History of Wolves(22)
Patra didn’t look at all like herself. Her lips were pink as earthworms under rocks, wrinkling up under lipstick. Blush glittered on her cheeks, giving her the look of the Karens, of girls despising themselves in mirrors—scratching open pimples, then sealing up the wounds with foundation. She looked both older and younger at once. A kid dressing up, or a middle-aged lady trying too hard to look young.
“Listen,” she went on. “I didn’t have your mom’s number. I went through the whole house this morning, but couldn’t remember where I wrote it down. The thing is Leo’s coming today. Paul and I were planning to meet his plane in Duluth. We were going to drive there together, but Paul’s—”
“But Paul’s—” I wanted to help her out. I wanted, by instinct, to finish the sentences that gave her trouble. To ease her load, to do her dirty work. “Paul’s—”
“Fine. He’s sleeping in. He’s actually still at home—”
“Alone?” That made her eyes change, a gleam coming over them.
“Come with me,” she begged. “Just for the day. Just while I’m away, stay with him.”
I had a take-home trig test to finish, a big blowndown branch I’d promised to chop up. My dad was on the lake even now catching walleye I would need to clean before nightfall. I knew, though, that I’d do what Patra asked. Here she was, after all, gripping the wheel of her car so tight her veins popped up in her hands. From the corner of my eye, I could see my mother coming around the hilltop path where she’d been hanging laundry. I told Patra, “Hold on.”
“I can come in, talk to your mom.” She turned off the engine, started to open the door. I could hear the dogs’ chains rumbling across the dirt, the flap-flap of the tarp on the front door in the wind.
“Hold on!” I told her. I must have yelled, because she put two hands up. In surrender.
“Okay.”
I saw my mother squint over at the car, once, before she went inside.
I followed her in.
*
The sunlit room swirled with sooty dust. My mother was folding laundry on the kitchen table, a great pile of sun-crisp clothes in a crazy jumble. “That the girl from across the lake? The one you’ve been spending so much time with?” She had a proppedup look on her face, hopeful and suspicious both. Her long dark hair latched to the staticky sheets as she folded rectangles in half, then in half again.
“Yeah.”
She nodded, not meeting my eyes. For years she’d said she wanted me to be more like other kids my age. She’d always told my dad that she wanted me to spend less time on the shed, have more regular girl experiences. So here I was, satisfying her. She said: “She’s nice then?” But she meant: She’s not from around here, right? Because at the same time, I think, my mother always wanted me to have loftier ambitions than the local girls, to be just a little superior to them.
“Yeah.”
“Good. Then have fun.” She went to the shelf over the sink, opened an old mason jar, fingered four crumpled dollar bills from her stash. She wrinkled her nose at me when I waved her away. “I’m serious.”
“Mom—” The bills felt soft as cloth in my hand. They didn’t feel like money.
“It’s important.” She was smiling knowingly now.
I had a flutter in the back of my throat.

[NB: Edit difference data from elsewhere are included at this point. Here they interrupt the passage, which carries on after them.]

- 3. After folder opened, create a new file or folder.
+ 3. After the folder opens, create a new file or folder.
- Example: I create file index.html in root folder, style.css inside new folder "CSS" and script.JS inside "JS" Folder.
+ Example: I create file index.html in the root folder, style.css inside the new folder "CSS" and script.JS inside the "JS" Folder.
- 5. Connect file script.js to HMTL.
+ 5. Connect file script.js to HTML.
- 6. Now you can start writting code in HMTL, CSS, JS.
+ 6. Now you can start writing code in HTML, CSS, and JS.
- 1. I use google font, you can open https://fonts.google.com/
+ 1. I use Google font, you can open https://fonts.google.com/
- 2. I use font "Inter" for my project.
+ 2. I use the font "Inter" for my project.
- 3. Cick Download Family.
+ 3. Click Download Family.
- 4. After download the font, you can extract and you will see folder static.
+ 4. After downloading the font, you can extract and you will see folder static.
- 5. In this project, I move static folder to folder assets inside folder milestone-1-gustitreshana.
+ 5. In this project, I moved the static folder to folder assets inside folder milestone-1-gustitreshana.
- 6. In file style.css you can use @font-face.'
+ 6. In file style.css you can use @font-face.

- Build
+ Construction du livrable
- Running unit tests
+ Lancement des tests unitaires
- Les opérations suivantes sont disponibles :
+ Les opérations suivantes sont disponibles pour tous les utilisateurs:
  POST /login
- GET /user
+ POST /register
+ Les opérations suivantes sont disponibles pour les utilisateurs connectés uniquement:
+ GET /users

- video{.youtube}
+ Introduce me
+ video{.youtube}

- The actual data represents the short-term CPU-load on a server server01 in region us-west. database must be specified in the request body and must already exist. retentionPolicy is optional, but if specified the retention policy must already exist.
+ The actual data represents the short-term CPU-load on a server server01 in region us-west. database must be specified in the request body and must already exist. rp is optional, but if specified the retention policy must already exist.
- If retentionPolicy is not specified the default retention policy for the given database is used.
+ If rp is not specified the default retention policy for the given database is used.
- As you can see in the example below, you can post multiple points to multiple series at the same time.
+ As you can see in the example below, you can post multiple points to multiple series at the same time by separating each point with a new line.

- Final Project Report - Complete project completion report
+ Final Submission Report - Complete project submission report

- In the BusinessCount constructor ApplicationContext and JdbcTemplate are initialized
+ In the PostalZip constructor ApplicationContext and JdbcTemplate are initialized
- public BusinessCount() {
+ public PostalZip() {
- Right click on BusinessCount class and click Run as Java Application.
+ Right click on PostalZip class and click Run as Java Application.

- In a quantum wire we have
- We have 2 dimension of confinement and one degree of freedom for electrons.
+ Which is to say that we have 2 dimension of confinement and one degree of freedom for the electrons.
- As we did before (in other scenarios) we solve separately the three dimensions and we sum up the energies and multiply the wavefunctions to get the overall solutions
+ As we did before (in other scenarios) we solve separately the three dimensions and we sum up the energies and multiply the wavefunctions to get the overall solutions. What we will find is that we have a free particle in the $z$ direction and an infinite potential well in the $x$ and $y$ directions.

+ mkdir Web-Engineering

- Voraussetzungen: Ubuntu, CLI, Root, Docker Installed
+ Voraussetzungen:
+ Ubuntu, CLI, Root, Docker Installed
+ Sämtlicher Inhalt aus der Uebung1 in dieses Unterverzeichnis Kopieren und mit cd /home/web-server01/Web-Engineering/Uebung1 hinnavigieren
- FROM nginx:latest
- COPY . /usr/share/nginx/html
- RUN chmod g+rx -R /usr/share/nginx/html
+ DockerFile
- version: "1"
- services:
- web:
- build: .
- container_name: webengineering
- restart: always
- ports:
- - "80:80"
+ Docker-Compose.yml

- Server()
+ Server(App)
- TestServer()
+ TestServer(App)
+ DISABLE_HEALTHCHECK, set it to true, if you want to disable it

A warning. “What is?”
“Having a little adventure.”
“Mom.” I didn’t like how she put that. Like she knew what I was up to when she didn’t, and wouldn’t ask. Like I’d run off to the casino, get high, go off the rails on her four fucking dollars. Like she wanted me to. “I’m just telling you I’ll do the fish tomorrow, okay? I’m telling you to tell Dad, all right?”
She tossed me my blue flannel from her pile, still warm from the sun, still smelling of detergent and cedar. “Go.” She went back to folding. “I’m not going to pry. I’m not going to ask you what she’s doing up here alone with that kid. On one long vacation. Go on and be free.”
In the car, Patra drove with one foot on the gas pedal and one foot on the brake. The whole car shuddered as it ground through gears, then shot forward in rapid bursts. She was trying to rub a spot off her skirt as she drove, and she was listing more instructions than usual: give him two glasses of water before he eats, four crackers at three, tuna on toast at five. I listened but didn’t reply. I was busy thinking about the bills in my pocket, about the mason jar of money on the shelf above the sink. I was thinking about the fishing lures we’d made to sell but never did, the jars of jam we’d filled to peddle at the diner on weekends, the clothes my mother folded that were made from other clothes.
When I stayed silent, Patra’s eyes flicked over to me then back to the road.
“This okay with your mom?”
“Is Patra your real name?” I felt like accusing her of something. I don’t know why. I was suddenly angry at her niceness. And I was angry at the skirt beneath the spot she was rubbing with her finger, at its byzantine floweriness.
She was surprised. “No, actually. I’m Cleopatra, my whole life Cleo for short. Why?”
I snuck a peek at her. One black beaded earring lay flattened across her cheek like a slug. “No reason.”
“After I met Leo, I changed it. Who could be named Leo and Cleo?” She sounded defensive. “In what world would that work?”